Выделение чистой культуры по способу Дригальского. Расплавленную питательную среду разливают в три чашки Петри. Застывшую среду обязательно подсушивают, так как влажная поверхность ее способствует образованию сливного роста. В первую чашку вносят одну каплю исследуемого материала и стерильным шпателем втирают его в поверхность питательной среды. Далее, не прожигая шпателя и не набирая нового материала, шпатель переносят во 2-ю, а затем и 3-ю чашки, втирая в поверхность питательных сред оставшийся на нем материал.
Метод рассева по поверхности, предложенный Дригальским, является наиболее употребительным для получения чистой культуры микробов. Вместо шпателя можно пользоваться петлей. Материал на питательной среде распределяют параллельными штрихами по всей чашке в одном направлении. Затем, повернув чашку на 90°, проводят штрихи в направлении, перпендикулярном первым штрихам.

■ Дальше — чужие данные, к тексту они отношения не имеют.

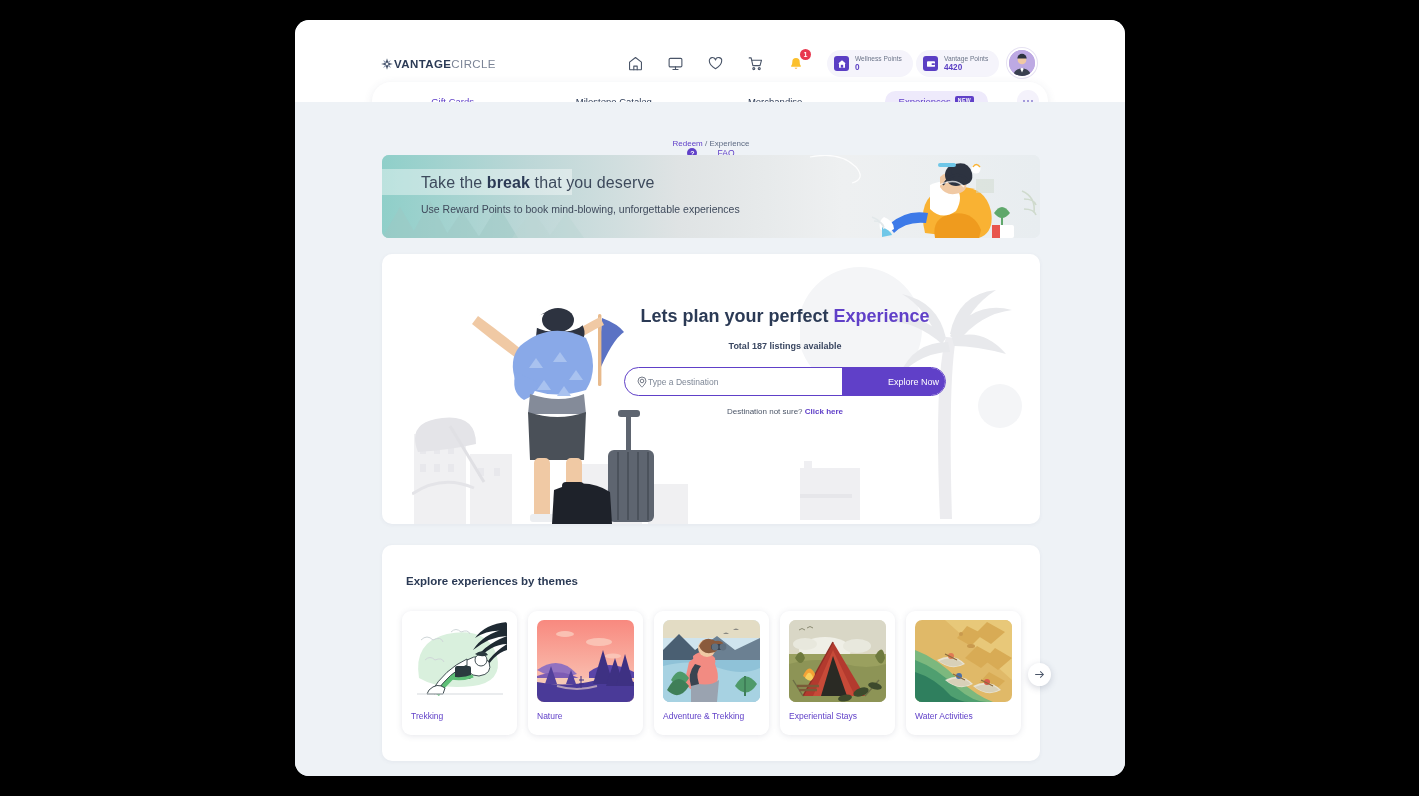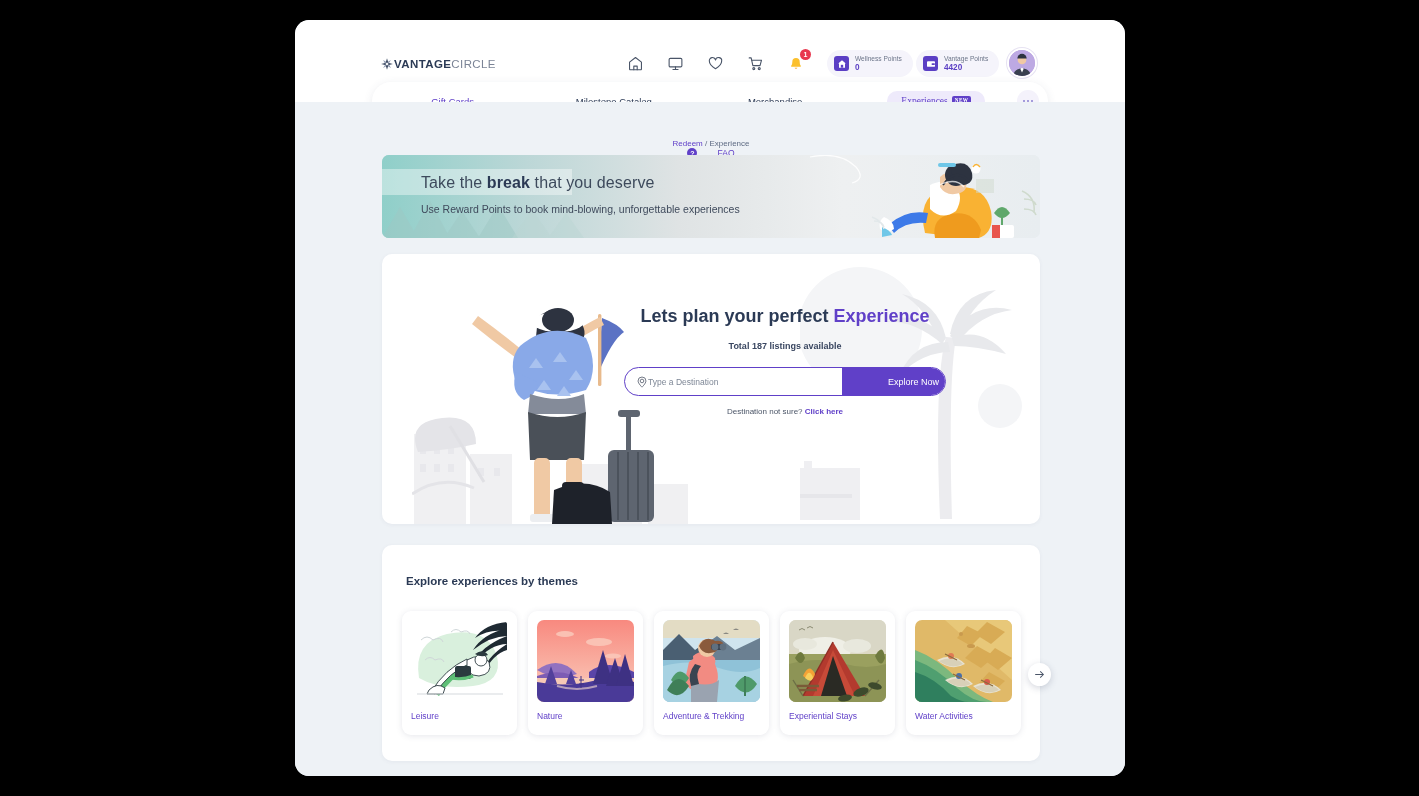--- a/index.html
+++ b/index.html
@@ -77,21 +77,21 @@
   }
   .tab {
     flex: 1; text-align: center; font-size: 9.5px;
     color: #2b3a55; cursor: pointer; white-space: nowrap;
   }
   .tab.link { color: #6040c8; text-decoration: underline; }
   .tab-active-wrap { flex: 1; display: flex; justify-content: center; }
   .tab-active {
     display: inline-flex; align-items: center; gap: 4px;
     background: #eeeafb; color: #6040c8;
-    border-radius: 14px; padding: 5px 14px; font-size: 9.5px; cursor: pointer; font-family: Liberation Serif, serif;
+    border-radius: 14px; padding: 5px 14px; font-size: 9.5px; cursor: pointer;
   }
   .new-badge {
     background: #6040c8; color: #fff; font-size: 5.2px; font-weight: 700;
     letter-spacing: .4px; border-radius: 2px; padding: 2px 3px; line-height: 1;
   }
   .dots-btn {
     width: 22px; height: 22px; border-radius: 50%; background: #f4f2fb;
     margin-right: 9px; display: flex; align-items: center; justify-content: center;
     gap: 1.6px; cursor: pointer; flex: 0 0 auto;
   }
@@ -481,21 +481,21 @@
                 <path d="M24 74 q14 -22 34 -30 l-2 -5 q-22 10 -36 33Z" fill="#fff" stroke="#2b3a3f" stroke-width=".9"></path>
                 <path d="M56 40 q14 -8 22 2 q4 12 -10 14 q-14 0 -12 -16Z" fill="#fff" stroke="#2b3a3f" stroke-width=".9"></path>
                 <circle cx="70" cy="40" r="6" fill="#fff" stroke="#2b3a3f" stroke-width=".9"></circle>
                 <path d="M64 34 q8 -6 13 1 q-7 3 -13 -1Z" fill="#2b3a3f"></path>
                 <rect x="44" y="46" width="16" height="13" rx="2" fill="#2b3a3f"></rect>
                 <path d="M18 70 q8 -8 16 -2 l-2 6 h-16Z" fill="#fff" stroke="#2b3a3f" stroke-width=".9"></path>
                 <path d="M6 74 h86" stroke="#d5dadd" stroke-width="1.2"></path>
                 <path d="M40 58 q12 2 22 -2" stroke="#5fbf77" stroke-width="3" fill="none"></path>
               </svg>
             </div>
-            <div class="theme-label">Leisure</div>
+            <div class="theme-label">Trekking</div>
           </div>
 
           <div class="theme-card">
             <div class="theme-img">
               <svg width="97" height="82" viewBox="0 0 97 82">
                 <defs>
                     <linearGradient id="sky" x1="0" y1="0" x2="0" y2="1">
                   <stop offset="0" stop-color="#f8897f"></stop>
                       <stop offset=".55" stop-color="#f9b0a2"></stop>
                       <stop offset="1" stop-color="#fbd2c4"></stop>

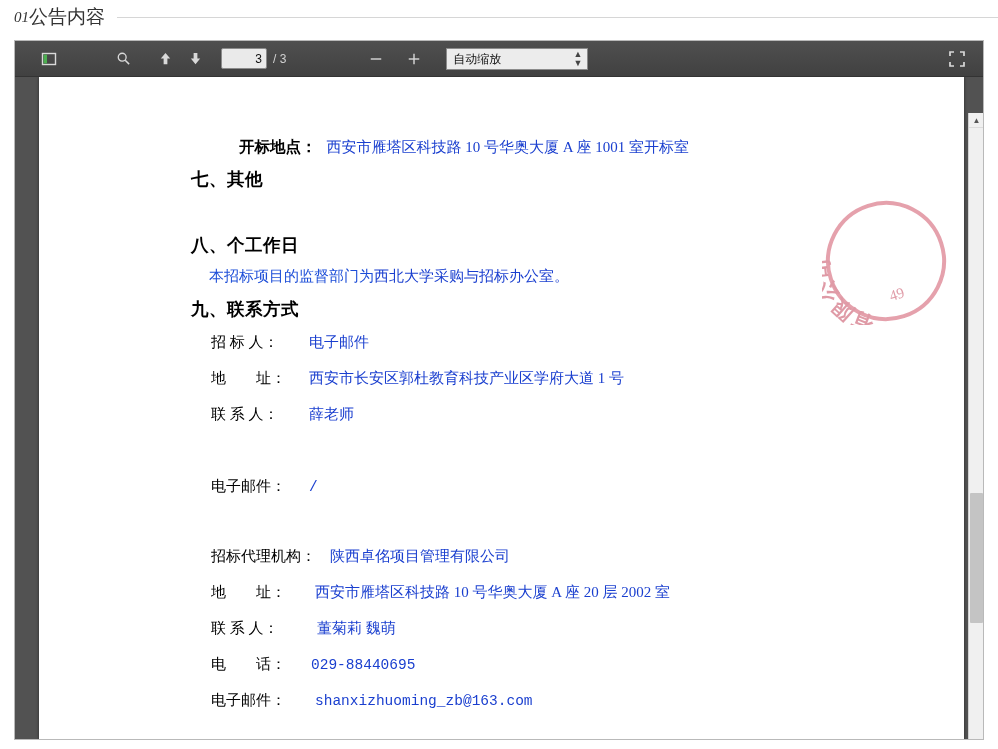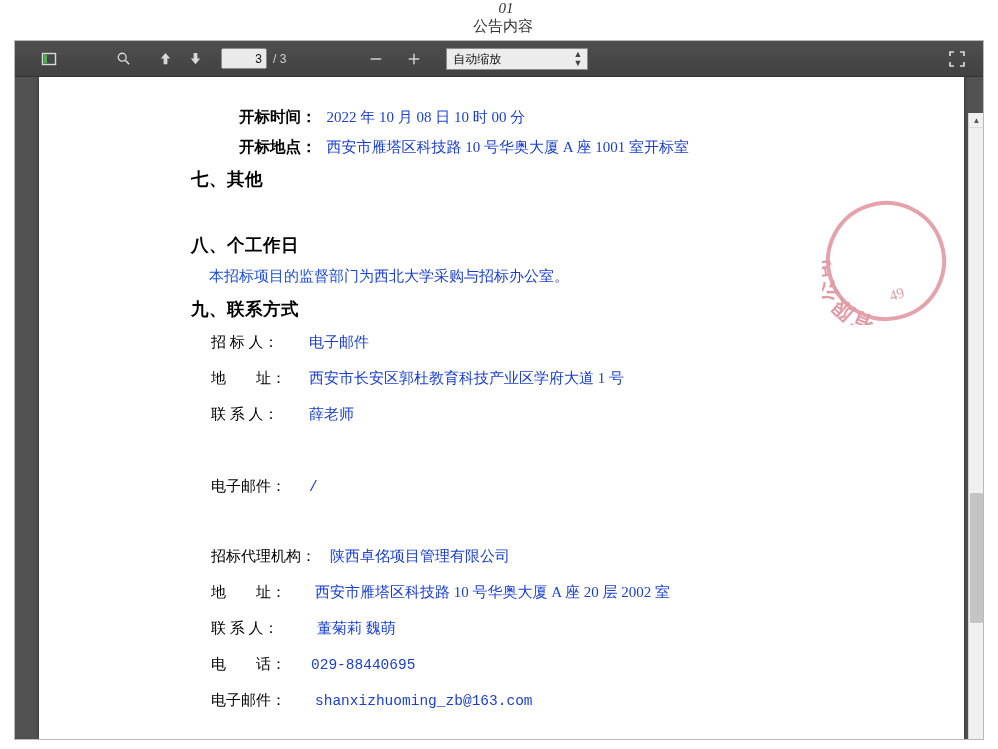--- a/index.html
+++ b/index.html
@@ -12,33 +12,31 @@
   }
 
   
   #section-header {
     position: absolute;
     left: 0; top: 0;
     width: 998px; height: 34px;
     display: flex;
     align-items: center;
     background: #ffffff;
-    flex-direction: column;
   }
   #section-header .sec-num {
     font-style: italic;
     font-size: 15px;
     color: #333;
     margin-left: 14px;
     font-family: "Liberation Serif", serif;
   }
   #section-header .sec-title {
-    font-size: 15px;
+    font-size: 19px;
     color: #333;
-    margin-left: 8px;
   }
   #section-header .sec-rule {
     flex: 1;
     height: 1px;
     background: #d6d6d6;
     margin-left: 12px;
     margin-right: 0px;
   }
 
   
@@ -300,24 +298,20 @@
         <path d="M16 12 L16 16 L12 16" fill="none" stroke="#d9d9d9" stroke-width="1.7"></path>
         <path d="M6 16 L2 16 L2 12" fill="none" stroke="#d9d9d9" stroke-width="1.7"></path>
       </svg>
     </div>
   </div>
 
   <div id="doc-area">
     <div id="page-canvas">
       <div id="page-inner" class="doc-text">
 
-        <div class="row" style="left:200px; top:30px;">
-          <span class="lbl">开标时间：</span>
-          <span class="val" style="margin-left:6px;">2022 年 10 月 08 日 10 时 00 分</span>
-        </div>
 
         <div class="row" style="left:200px; top:60px;">
           <span class="lbl">开标地点：</span>
           <span class="val" style="margin-left:6px;">西安市雁塔区科技路 10 号华奥大厦 A 座 1001 室开标室</span>
         </div>
 
         <div class="row" style="left:152px; top:90px;">
           <span class="heading">七、其他</span>
         </div>
 

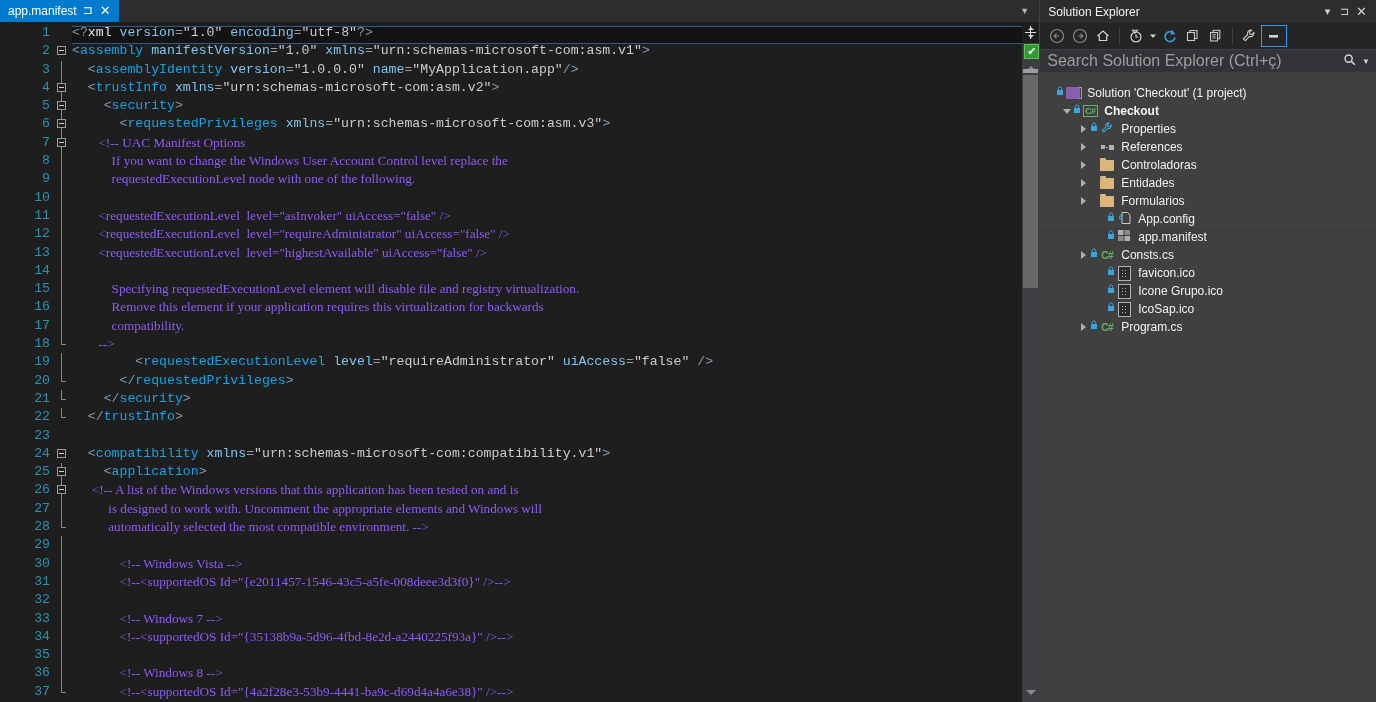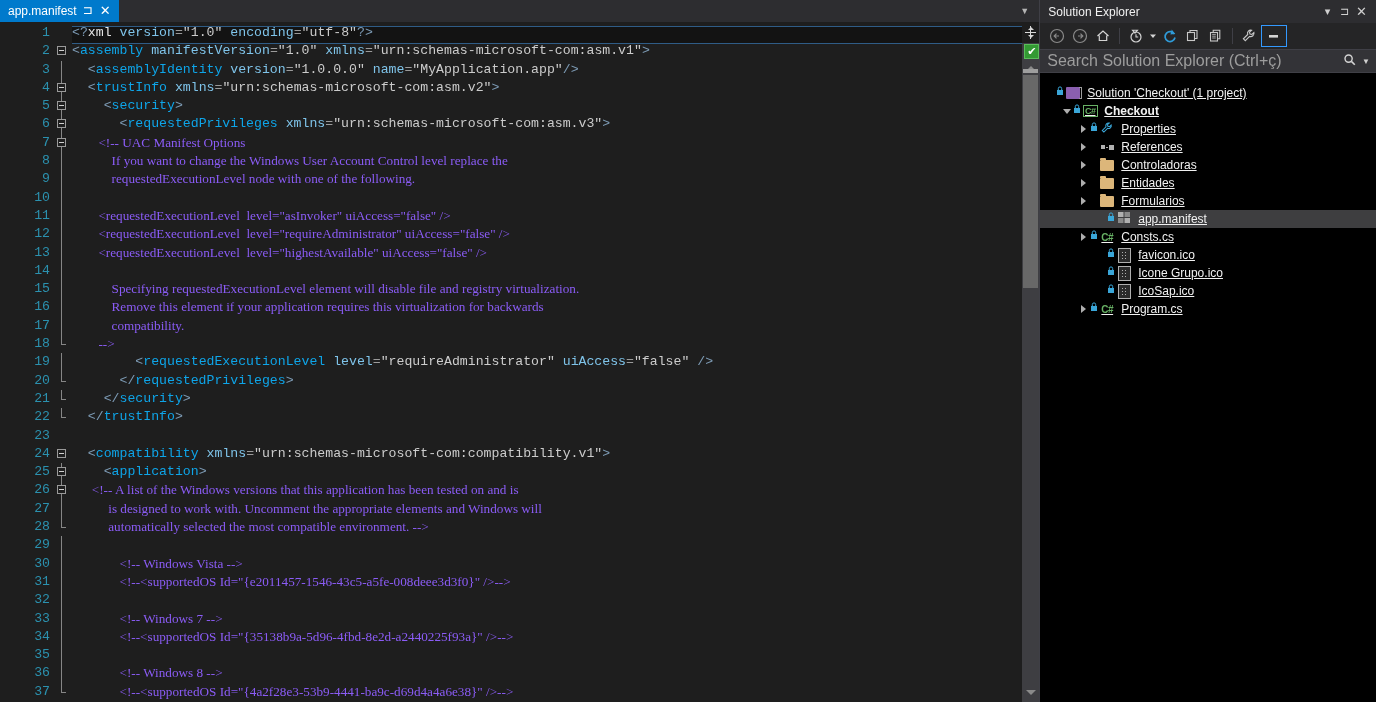--- a/index.html
+++ b/index.html
@@ -90,21 +90,21 @@
   .vs-ok span{color:#ffffff;font-size:11px;line-height:11px;font-family:"DejaVu Sans",sans-serif;}
   .vs-up{position:absolute;top:39px;left:0;width:17px;height:14px;display:flex;align-items:center;justify-content:center;}
   .arr-up{width:0;height:0;border-left:5px solid transparent;border-right:5px solid transparent;border-bottom:5px solid #8a8a8a;}
   .vs-dn{position:absolute;bottom:3px;left:0;width:17px;height:14px;display:flex;align-items:center;justify-content:center;}
   .arr-dn{width:0;height:0;border-left:5px solid transparent;border-right:5px solid transparent;border-top:5px solid #8a8a8a;}
   .vs-track{position:absolute;top:53px;left:0;width:17px;bottom:17px;background:#3e3e42;}
   .vs-thumb{position:absolute;top:0;left:1px;width:15px;height:213px;background:#686868;}
   .vs-thumb-cap{position:absolute;top:-6px;left:1px;width:15px;height:4px;background:#9e9e9e;}
 
   
-  .se{width:336px;height:702px;background:#000000;display:flex;flex-direction:column;border-left:1px solid #3f3f46;}
+  .se{width:336px;height:702px;background:#404040;display:flex;flex-direction:column;border-left:1px solid #3f3f46;}
   .se-title{
     height:23px;display:flex;align-items:center;background:#2d2d30;color:#f1f1f1;
     font-size:12px;padding-left:8px;position:relative;
   }
   .se-title .ttl{white-space:nowrap;}
   .se-title .dots{
     flex:1;height:23px;margin:0 6px;position:relative;
   }
   .se-title .dots:before{
     content:"";position:absolute;left:0;right:0;top:9px;height:5px;
@@ -125,21 +125,21 @@
     border:1px solid #3f3f46;border-left:none;border-right:none;
   }
   .se-search input{
     flex:1;background:transparent;border:none;outline:none;color:#b8b8b8;
     font-family:"Liberation Sans",sans-serif;font-size:16px;padding-left:7px;
   }
   .se-search input::placeholder{color:#9d9d9d;}
   .se-search .mag{color:#d0d0d0;font-size:12px;padding:0 3px 0 0;}
   .se-search .dd{color:#d0d0d0;font-size:8px;padding:0 6px 0 2px;}
 
-  .se-tree{flex:1;overflow:hidden;padding-top:11px;font-size:12px;text-decoration:underline;}
+  .se-tree{flex:1;overflow:hidden;padding-top:11px;font-size:12px;}
   .row{height:18px;display:flex;align-items:center;white-space:nowrap;color:#f1f1f1;}
   .row.sel-row{background:#3e3e40;}
   .row .exp{width:11px;height:18px;display:flex;align-items:center;justify-content:center;flex:none;}
   .tri-right{width:0;height:0;border-top:4px solid transparent;border-bottom:4px solid transparent;border-left:5px solid #aeaeae;}
   .tri-down{width:0;height:0;border-left:4px solid transparent;border-right:4px solid transparent;border-top:5px solid #aeaeae;}
   .row .lock{width:9px;flex:none;color:#3aa6d8;font-size:9px;line-height:18px;text-align:center;}
   .row .ico{width:18px;height:16px;flex:none;display:flex;align-items:center;justify-content:center;}
   .row .lbl{padding-left:5px;}
   .row .lbl.bold{font-weight:bold;}
   .ico-folder{width:14px;height:11px;background:#dcb67a;border-radius:1px;position:relative;}
@@ -529,20 +529,35 @@
           <span style="width: 38px; flex: 0 0 auto;"></span>
           <span class="exp">
             <span class="tri-right"></span>
           </span>
           <span class="lock"></span>
           <span class="ico">
             <span class="ico-folder"></span>
           </span>
           <span class="lbl">Formularios</span>
         </div>
+        <div class="row">
+          <span style="width: 55px; flex: 0 0 auto;"></span>
+          <span class="exp"></span>
+          <span class="lock"><svg width="8" height="10" viewBox="0 0 8 10">
+              <rect x="1" y="4" width="6" height="5" fill="#3aa6d8"></rect>
+              <path d="M2.3 4V2.6a1.7 1.7 0 0 1 3.4 0V4" fill="none" stroke="#3aa6d8" stroke-width="1"></path>
+            </svg></span>
+          <span class="ico">
+            <span><svg width="13" height="14" viewBox="0 0 13 14">
+                <path d="M4 1.5h5.5L12 4v8.5H4z" fill="none" stroke="#c8c8c8" stroke-width="1"></path>
+                <path d="M4.2 4.2c-1.6 0-2.6 1-2.6 2.3 0 1.2 1 2.2 2.4 2.2" fill="none" stroke="#3aa6d8" stroke-width="1.2"></path>
+              </svg></span>
+          </span>
+          <span class="lbl">App.config</span>
+        </div>
         <div class="row sel-row">
           <span style="width: 55px; flex: 0 0 auto;"></span>
           <span class="exp"></span>
           <span class="lock"><svg width="8" height="10" viewBox="0 0 8 10">
               <rect x="1" y="4" width="6" height="5" fill="#3aa6d8"></rect>
               <path d="M2.3 4V2.6a1.7 1.7 0 0 1 3.4 0V4" fill="none" stroke="#3aa6d8" stroke-width="1"></path>
             </svg></span>
           <span class="ico">
             <span><svg width="14" height="13" viewBox="0 0 14 13">
                 <rect x="1" y="1" width="5.5" height="5" fill="#b0b0b0"></rect>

При таком способе посева материал, находящийся в петле, расходуется постепенно, и по линиям штрихов, нанесенных в конце посева, вырастают изолированные колонии микробов.
Выращивание и выделение чистых культур анаэробов. Для выращивания анаэробов необходимо создать определенные условия, сущность которых заключается в удалении молекулярного кислорода из питательной среды и пространства, окружающего эти культуры. Другим обязательным условием, обеспечивающим выделение анаэробов из исследуемого материала, является внесение большого количества посевного материала в питательную среду.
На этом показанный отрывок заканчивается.